### What is needed
Write out only the tail of the records, beginning at the line containing "- The project" and including the last line, exactly as written.

(Extracted data entries)
__________________________________________________
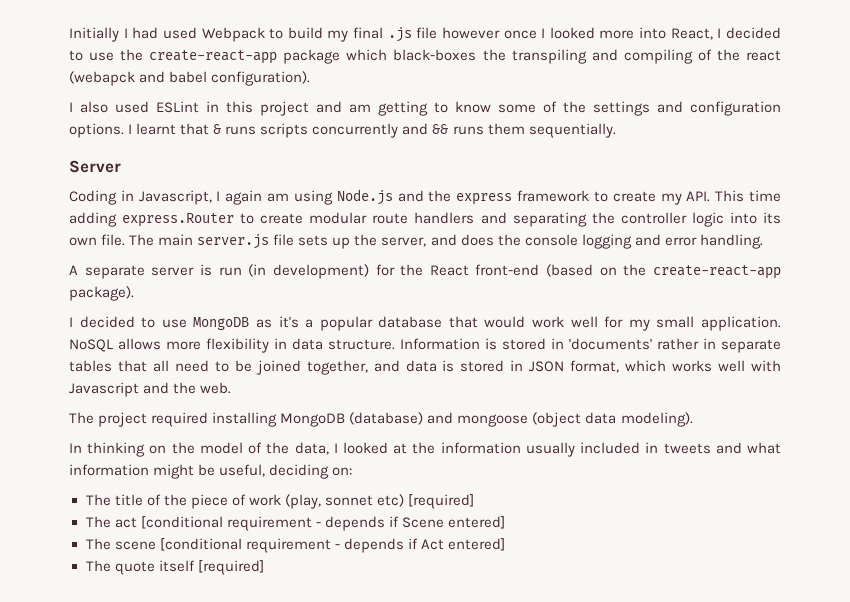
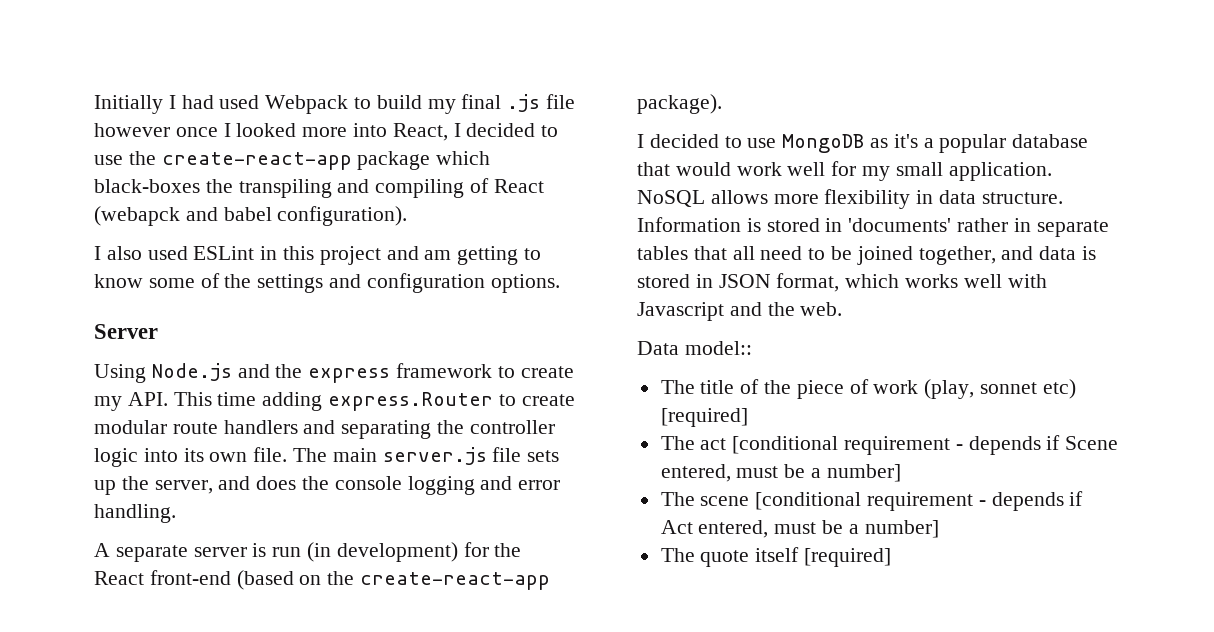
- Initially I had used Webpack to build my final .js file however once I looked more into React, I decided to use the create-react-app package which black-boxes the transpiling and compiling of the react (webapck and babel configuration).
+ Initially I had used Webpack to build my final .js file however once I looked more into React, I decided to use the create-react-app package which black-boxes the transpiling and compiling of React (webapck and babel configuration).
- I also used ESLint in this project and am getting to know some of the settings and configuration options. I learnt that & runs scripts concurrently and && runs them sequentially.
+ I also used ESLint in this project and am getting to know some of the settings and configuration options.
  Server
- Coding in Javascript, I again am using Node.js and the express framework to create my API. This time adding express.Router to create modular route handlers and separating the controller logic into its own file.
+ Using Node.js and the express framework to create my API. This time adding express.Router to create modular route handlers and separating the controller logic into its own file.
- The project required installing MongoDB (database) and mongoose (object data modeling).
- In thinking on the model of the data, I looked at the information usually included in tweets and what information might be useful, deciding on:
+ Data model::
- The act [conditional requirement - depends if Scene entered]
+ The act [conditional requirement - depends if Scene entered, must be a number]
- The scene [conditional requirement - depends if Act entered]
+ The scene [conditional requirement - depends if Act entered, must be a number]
__________________________________________________
### Answer to this exercise
- The project required installing MongoDB (database) and mongoose (object data modeling).
- In thinking on the model of the data, I looked at the information usually included in tweets and what information might be useful, deciding on:
+ Data model::
- The act [conditional requirement - depends if Scene entered]
+ The act [conditional requirement - depends if Scene entered, must be a number]
- The scene [conditional requirement - depends if Act entered]
+ The scene [conditional requirement - depends if Act entered, must be a number]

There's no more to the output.